Top of PROVIDED RECORDS
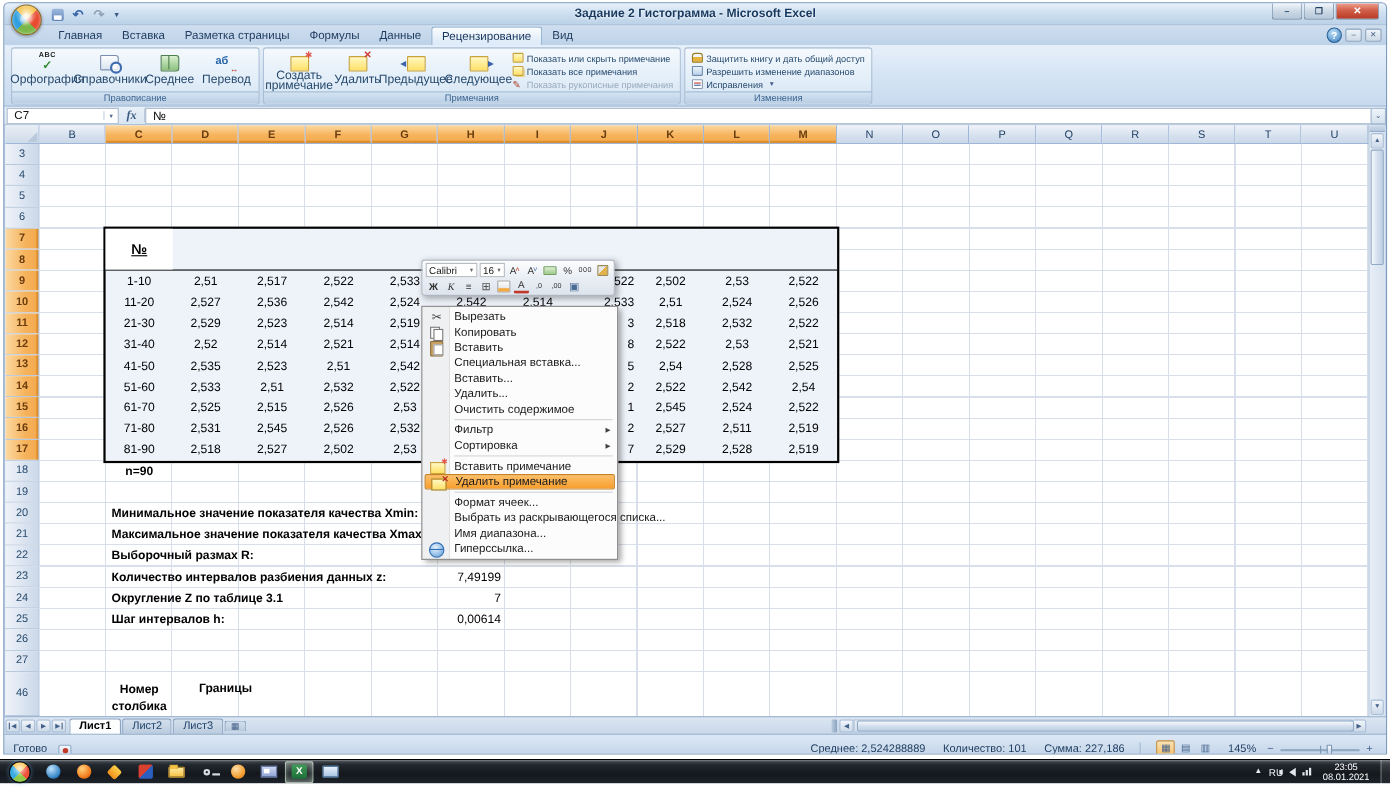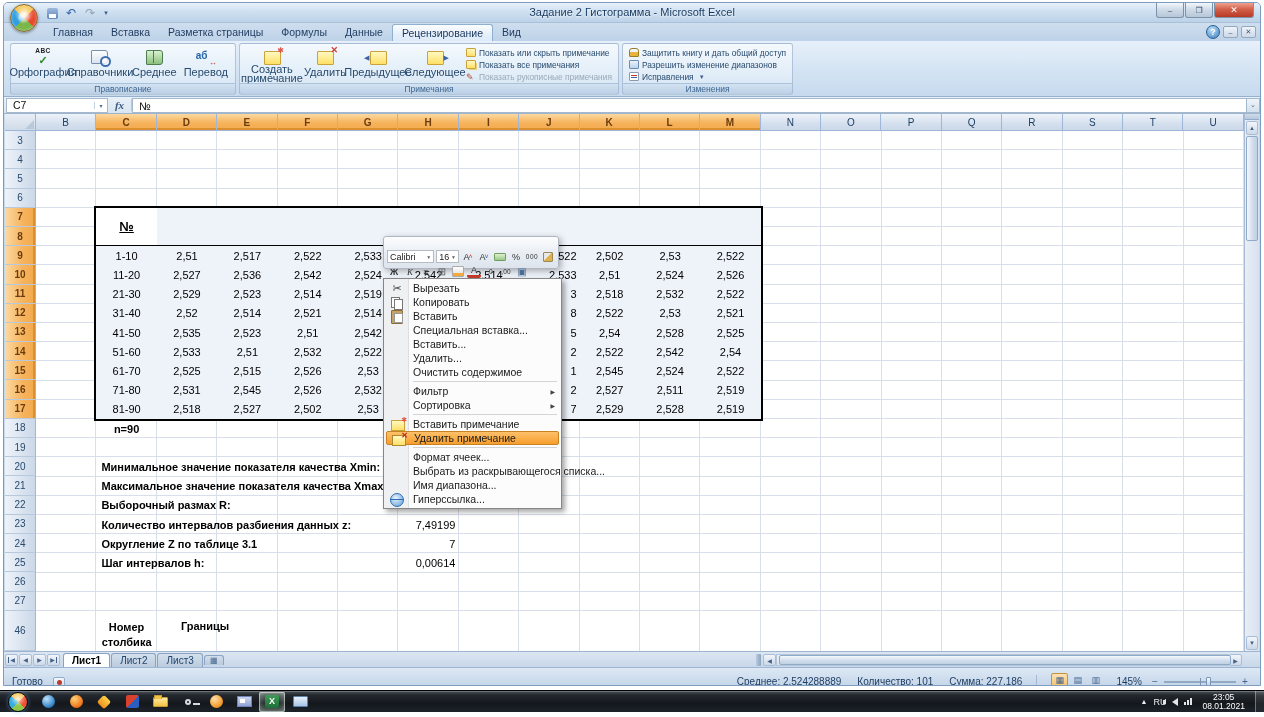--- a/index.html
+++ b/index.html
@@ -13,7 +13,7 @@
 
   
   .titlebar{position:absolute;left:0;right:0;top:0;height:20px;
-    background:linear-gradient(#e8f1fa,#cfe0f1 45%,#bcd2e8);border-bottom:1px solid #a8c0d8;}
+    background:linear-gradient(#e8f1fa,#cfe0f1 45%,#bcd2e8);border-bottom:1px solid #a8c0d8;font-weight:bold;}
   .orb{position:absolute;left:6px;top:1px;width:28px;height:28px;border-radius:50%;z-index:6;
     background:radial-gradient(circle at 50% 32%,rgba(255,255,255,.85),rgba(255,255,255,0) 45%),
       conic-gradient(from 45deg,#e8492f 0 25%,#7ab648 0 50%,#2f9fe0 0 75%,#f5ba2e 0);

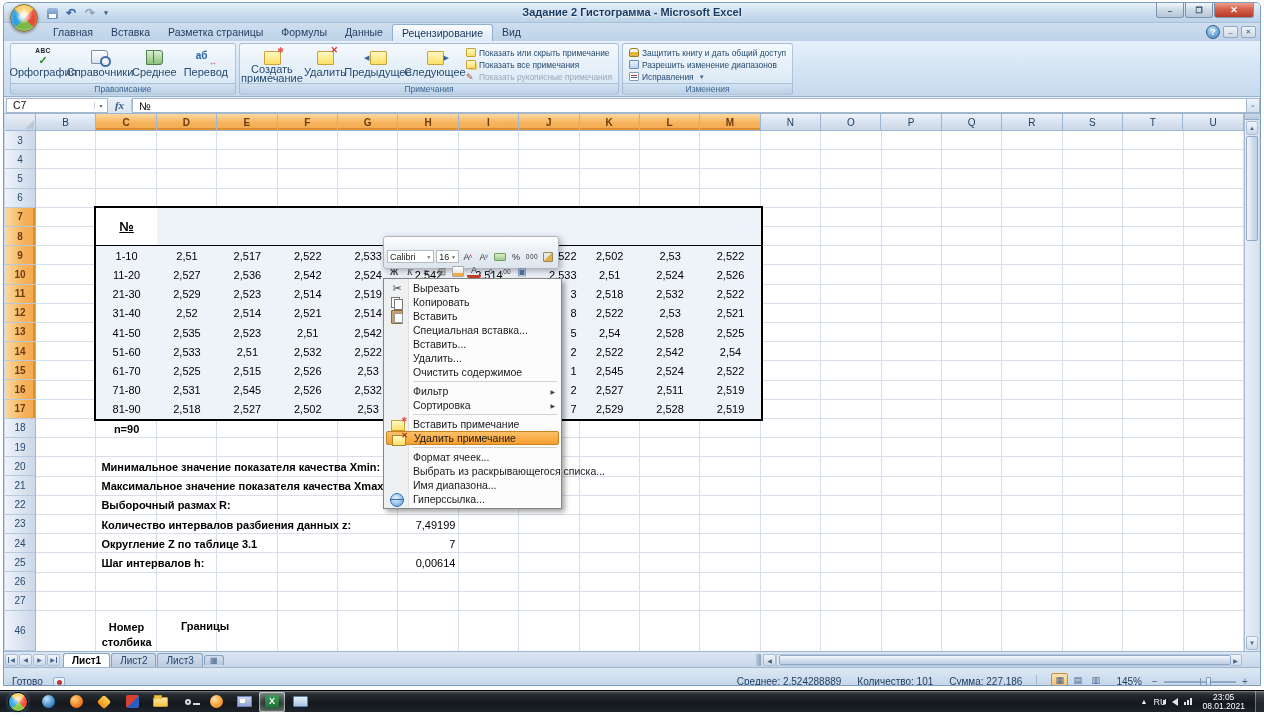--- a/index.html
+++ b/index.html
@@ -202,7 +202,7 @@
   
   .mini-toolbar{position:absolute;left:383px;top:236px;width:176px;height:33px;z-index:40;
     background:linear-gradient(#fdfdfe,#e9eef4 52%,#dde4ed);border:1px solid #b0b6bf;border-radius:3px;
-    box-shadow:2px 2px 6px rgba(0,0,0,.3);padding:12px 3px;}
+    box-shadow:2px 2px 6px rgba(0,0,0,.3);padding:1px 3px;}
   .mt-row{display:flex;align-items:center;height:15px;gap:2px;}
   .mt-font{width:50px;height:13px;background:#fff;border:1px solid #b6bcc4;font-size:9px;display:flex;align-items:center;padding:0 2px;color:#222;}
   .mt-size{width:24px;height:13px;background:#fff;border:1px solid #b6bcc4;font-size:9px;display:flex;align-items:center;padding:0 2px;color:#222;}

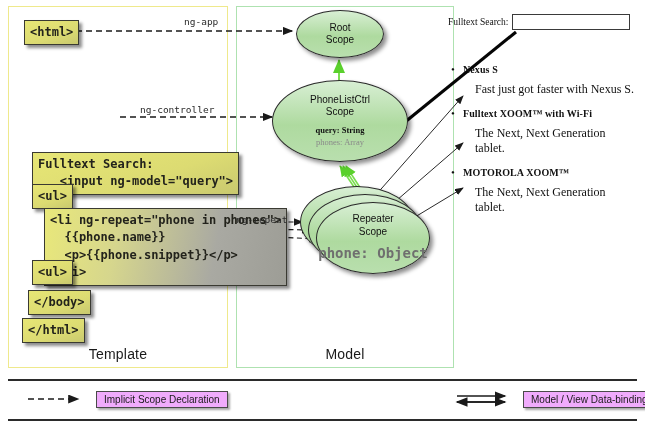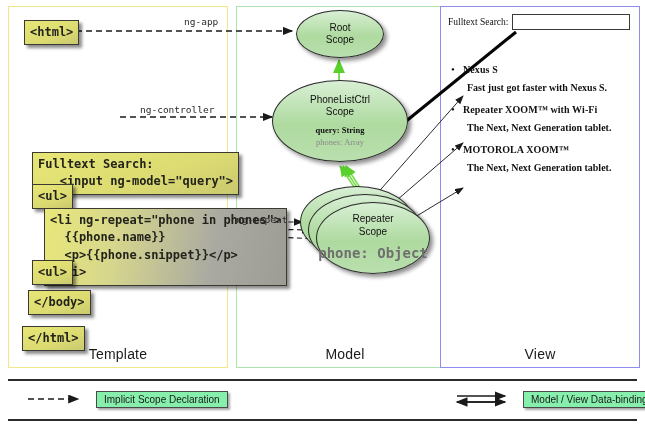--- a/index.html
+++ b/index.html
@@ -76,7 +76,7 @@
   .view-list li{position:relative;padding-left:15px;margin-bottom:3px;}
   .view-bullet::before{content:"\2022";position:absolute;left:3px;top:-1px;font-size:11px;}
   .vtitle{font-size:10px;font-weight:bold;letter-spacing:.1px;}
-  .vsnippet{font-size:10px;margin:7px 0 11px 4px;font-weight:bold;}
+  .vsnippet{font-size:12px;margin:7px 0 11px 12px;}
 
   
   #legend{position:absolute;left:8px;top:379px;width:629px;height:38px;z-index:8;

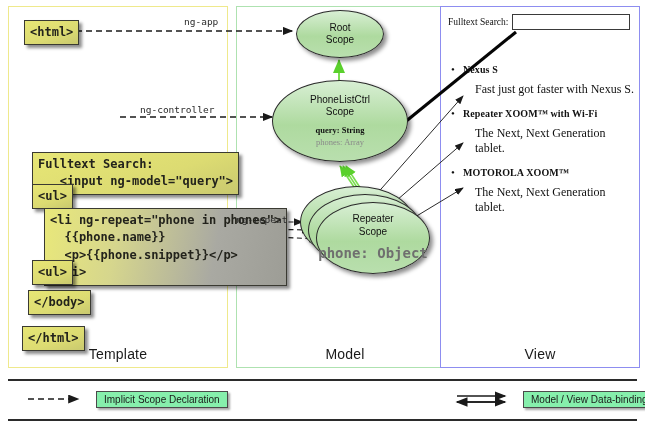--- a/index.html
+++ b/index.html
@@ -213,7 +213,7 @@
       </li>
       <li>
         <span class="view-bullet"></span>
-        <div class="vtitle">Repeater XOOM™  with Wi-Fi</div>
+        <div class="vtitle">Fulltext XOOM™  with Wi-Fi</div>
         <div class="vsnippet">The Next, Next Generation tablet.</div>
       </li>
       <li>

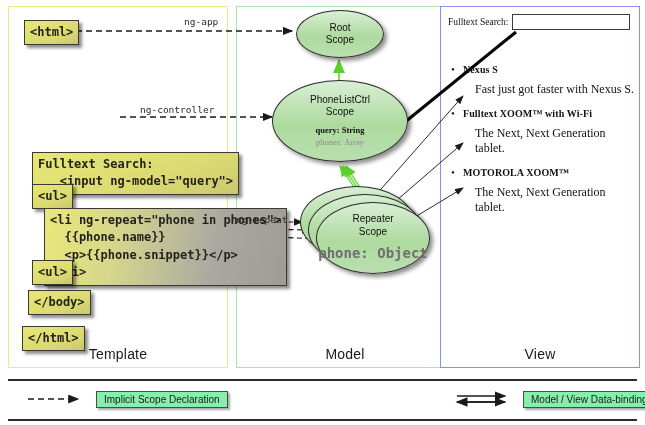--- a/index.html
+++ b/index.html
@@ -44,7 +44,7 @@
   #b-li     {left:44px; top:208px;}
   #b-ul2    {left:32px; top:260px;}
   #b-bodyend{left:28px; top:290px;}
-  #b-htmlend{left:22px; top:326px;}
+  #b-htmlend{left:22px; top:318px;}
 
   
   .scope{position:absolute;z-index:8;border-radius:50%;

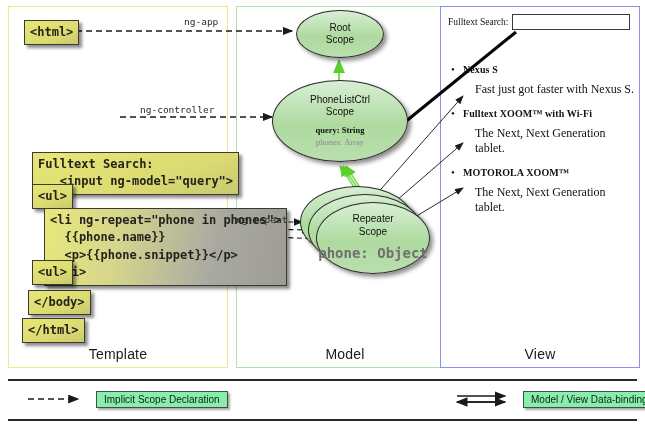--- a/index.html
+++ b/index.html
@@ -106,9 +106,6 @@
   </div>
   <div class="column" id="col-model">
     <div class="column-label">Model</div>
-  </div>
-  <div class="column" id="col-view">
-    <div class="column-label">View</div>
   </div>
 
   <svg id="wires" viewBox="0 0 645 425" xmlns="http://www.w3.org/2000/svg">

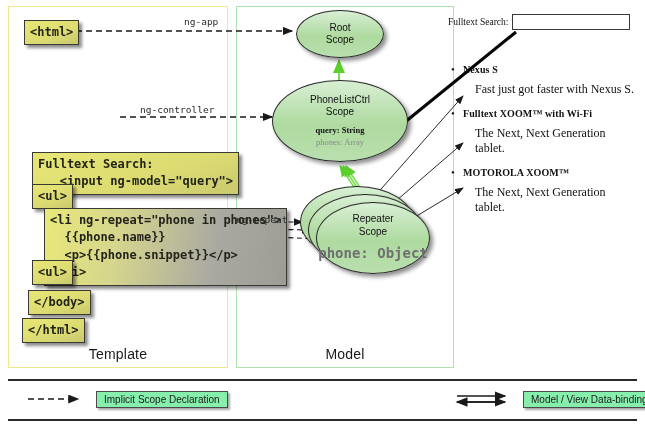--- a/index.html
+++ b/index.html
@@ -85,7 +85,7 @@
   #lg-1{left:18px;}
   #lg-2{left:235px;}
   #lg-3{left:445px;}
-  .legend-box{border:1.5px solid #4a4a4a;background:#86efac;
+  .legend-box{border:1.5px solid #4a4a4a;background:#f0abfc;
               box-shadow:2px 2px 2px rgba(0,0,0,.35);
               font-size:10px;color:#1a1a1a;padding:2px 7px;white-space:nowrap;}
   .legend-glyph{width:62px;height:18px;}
Bottom of PROVIDED RECORDS
TASK: Transcribe the listing above in full. Pictures are not part of the copy.

TASK RESULT:
--- a/index.html
+++ b/index.html
@@ -13,7 +13,7 @@
 
   
   .titlebar{position:absolute;left:0;right:0;top:0;height:20px;
-    background:linear-gradient(#e8f1fa,#cfe0f1 45%,#bcd2e8);border-bottom:1px solid #a8c0d8;}
+    background:linear-gradient(#e8f1fa,#cfe0f1 45%,#bcd2e8);border-bottom:1px solid #a8c0d8;font-weight:bold;}
   .orb{position:absolute;left:6px;top:1px;width:28px;height:28px;border-radius:50%;z-index:6;
     background:radial-gradient(circle at 50% 32%,rgba(255,255,255,.85),rgba(255,255,255,0) 45%),
       conic-gradient(from 45deg,#e8492f 0 25%,#7ab648 0 50%,#2f9fe0 0 75%,#f5ba2e 0);

--- a/index.html
+++ b/index.html
@@ -202,7 +202,7 @@
   
   .mini-toolbar{position:absolute;left:383px;top:236px;width:176px;height:33px;z-index:40;
     background:linear-gradient(#fdfdfe,#e9eef4 52%,#dde4ed);border:1px solid #b0b6bf;border-radius:3px;
-    box-shadow:2px 2px 6px rgba(0,0,0,.3);padding:12px 3px;}
+    box-shadow:2px 2px 6px rgba(0,0,0,.3);padding:1px 3px;}
   .mt-row{display:flex;align-items:center;height:15px;gap:2px;}
   .mt-font{width:50px;height:13px;background:#fff;border:1px solid #b6bcc4;font-size:9px;display:flex;align-items:center;padding:0 2px;color:#222;}
   .mt-size{width:24px;height:13px;background:#fff;border:1px solid #b6bcc4;font-size:9px;display:flex;align-items:center;padding:0 2px;color:#222;}

--- a/index.html
+++ b/index.html
@@ -76,7 +76,7 @@
   .view-list li{position:relative;padding-left:15px;margin-bottom:3px;}
   .view-bullet::before{content:"\2022";position:absolute;left:3px;top:-1px;font-size:11px;}
   .vtitle{font-size:10px;font-weight:bold;letter-spacing:.1px;}
-  .vsnippet{font-size:10px;margin:7px 0 11px 4px;font-weight:bold;}
+  .vsnippet{font-size:12px;margin:7px 0 11px 12px;}
 
   
   #legend{position:absolute;left:8px;top:379px;width:629px;height:38px;z-index:8;

--- a/index.html
+++ b/index.html
@@ -213,7 +213,7 @@
       </li>
       <li>
         <span class="view-bullet"></span>
-        <div class="vtitle">Repeater XOOM™  with Wi-Fi</div>
+        <div class="vtitle">Fulltext XOOM™  with Wi-Fi</div>
         <div class="vsnippet">The Next, Next Generation tablet.</div>
       </li>
       <li>

--- a/index.html
+++ b/index.html
@@ -44,7 +44,7 @@
   #b-li     {left:44px; top:208px;}
   #b-ul2    {left:32px; top:260px;}
   #b-bodyend{left:28px; top:290px;}
-  #b-htmlend{left:22px; top:326px;}
+  #b-htmlend{left:22px; top:318px;}
 
   
   .scope{position:absolute;z-index:8;border-radius:50%;

--- a/index.html
+++ b/index.html
@@ -106,9 +106,6 @@
   </div>
   <div class="column" id="col-model">
     <div class="column-label">Model</div>
-  </div>
-  <div class="column" id="col-view">
-    <div class="column-label">View</div>
   </div>
 
   <svg id="wires" viewBox="0 0 645 425" xmlns="http://www.w3.org/2000/svg">

--- a/index.html
+++ b/index.html
@@ -85,7 +85,7 @@
   #lg-1{left:18px;}
   #lg-2{left:235px;}
   #lg-3{left:445px;}
-  .legend-box{border:1.5px solid #4a4a4a;background:#86efac;
+  .legend-box{border:1.5px solid #4a4a4a;background:#f0abfc;
               box-shadow:2px 2px 2px rgba(0,0,0,.35);
               font-size:10px;color:#1a1a1a;padding:2px 7px;white-space:nowrap;}
   .legend-glyph{width:62px;height:18px;}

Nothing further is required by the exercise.